[Web document revisions]
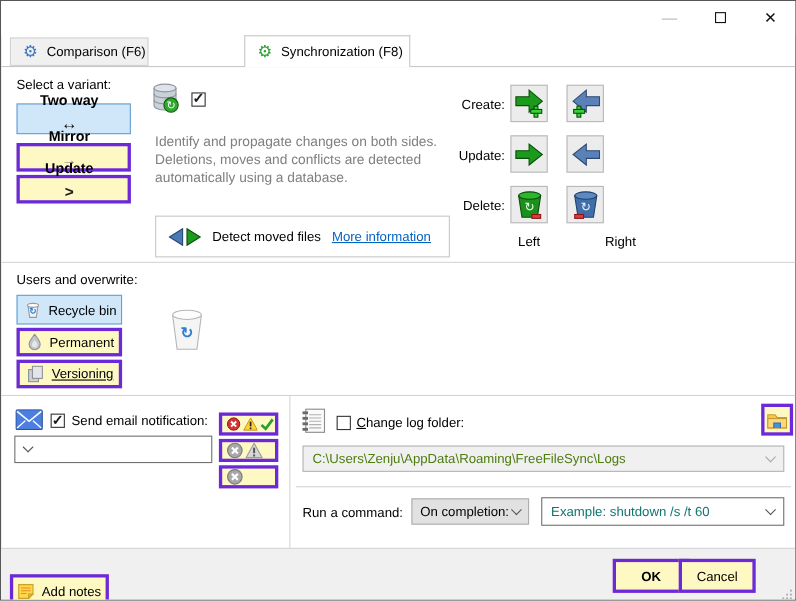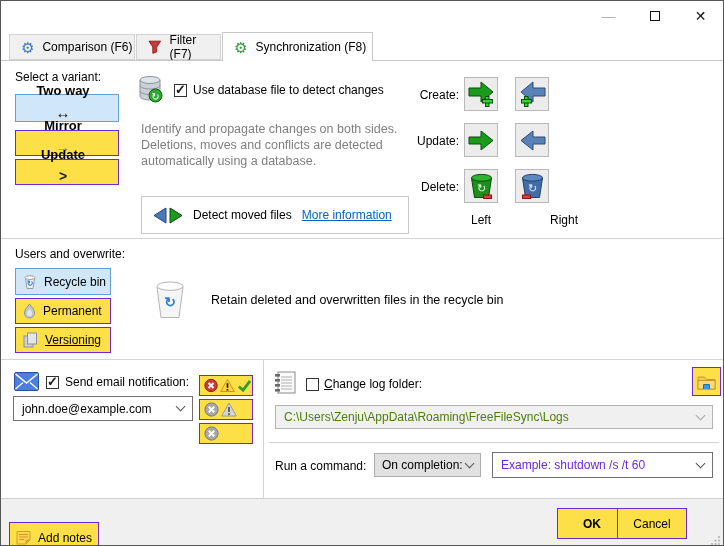"Filter (F7)" div.tab { html: <div> <svg> <path></path> </svg> <span>Filter (F7)</span> </div> -> none }
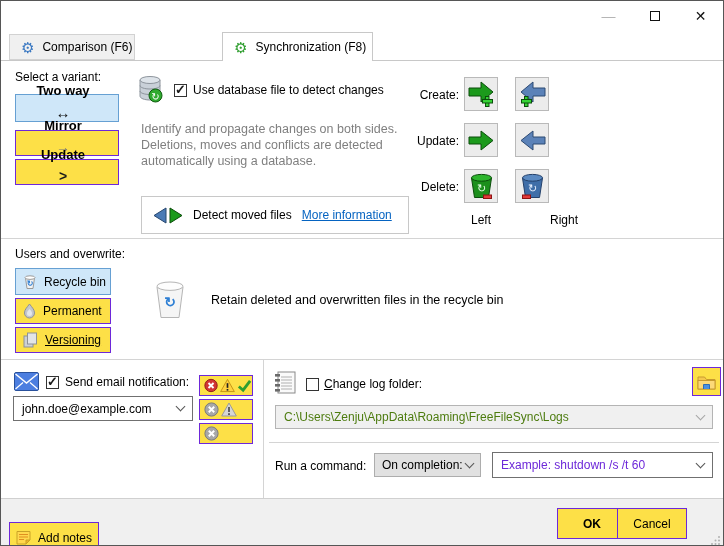"Use database file to detect" div.sec-label { html: <div>Use database file to detect changes</div> -> none }
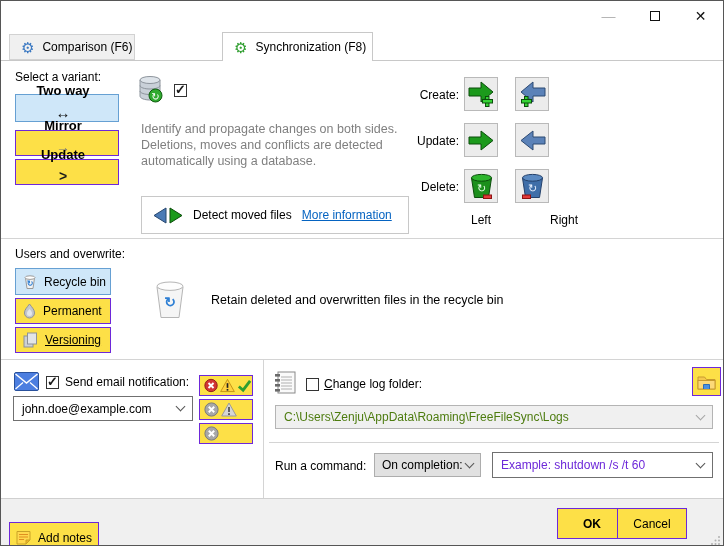"Mirror" .btn { background: #fde047 -> #fef9c3; border: 1px solid #6d28d9 -> 3px solid #6d28d9 }
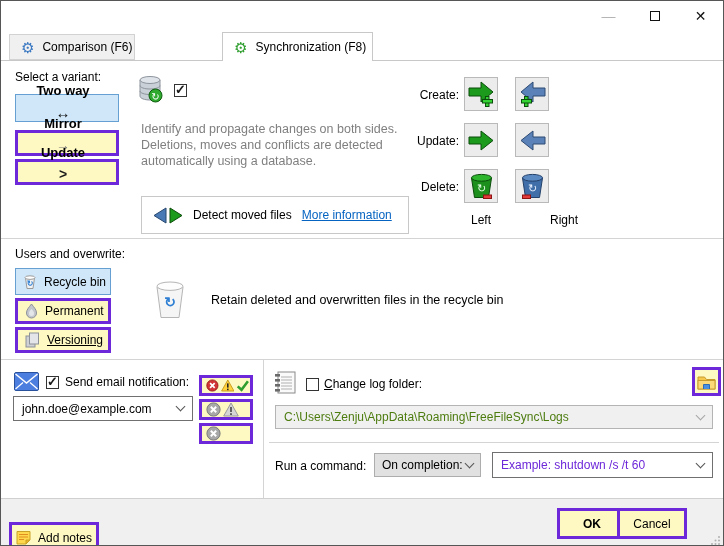"Retain deleted and overwritten files" div.sec-label { html: <div>Retain deleted and overwritten files in the recycle bin</div> -> none }
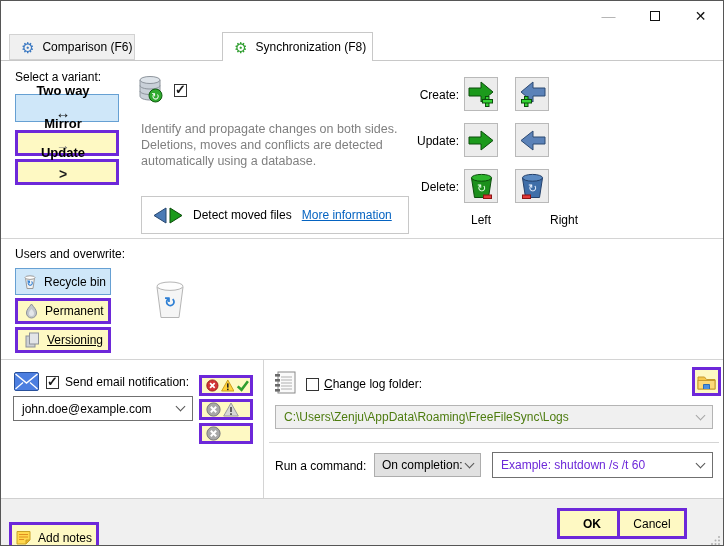"john.doe@example.com" span { html: <span>john.doe@example.com</span> -> none }
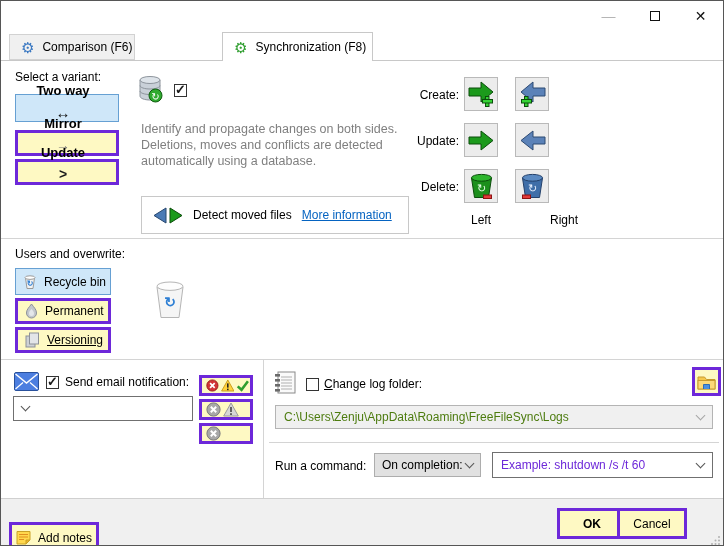"Example: shutdown /s /t 60" .placeholder { color: #6d28d9 -> #0f766e }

**What you should do**
Begin at the first line of the records. Print every line through the one containing "html: <div>Use database" exactly, but skip the pictures.

**Task answer**
"Filter (F7)" div.tab { html: <div> <svg> <path></path> </svg> <span>Filter (F7)</span> </div> -> none }
"Use database file to detect" div.sec-label { html: <div>Use database file to detect changes</div> -> none }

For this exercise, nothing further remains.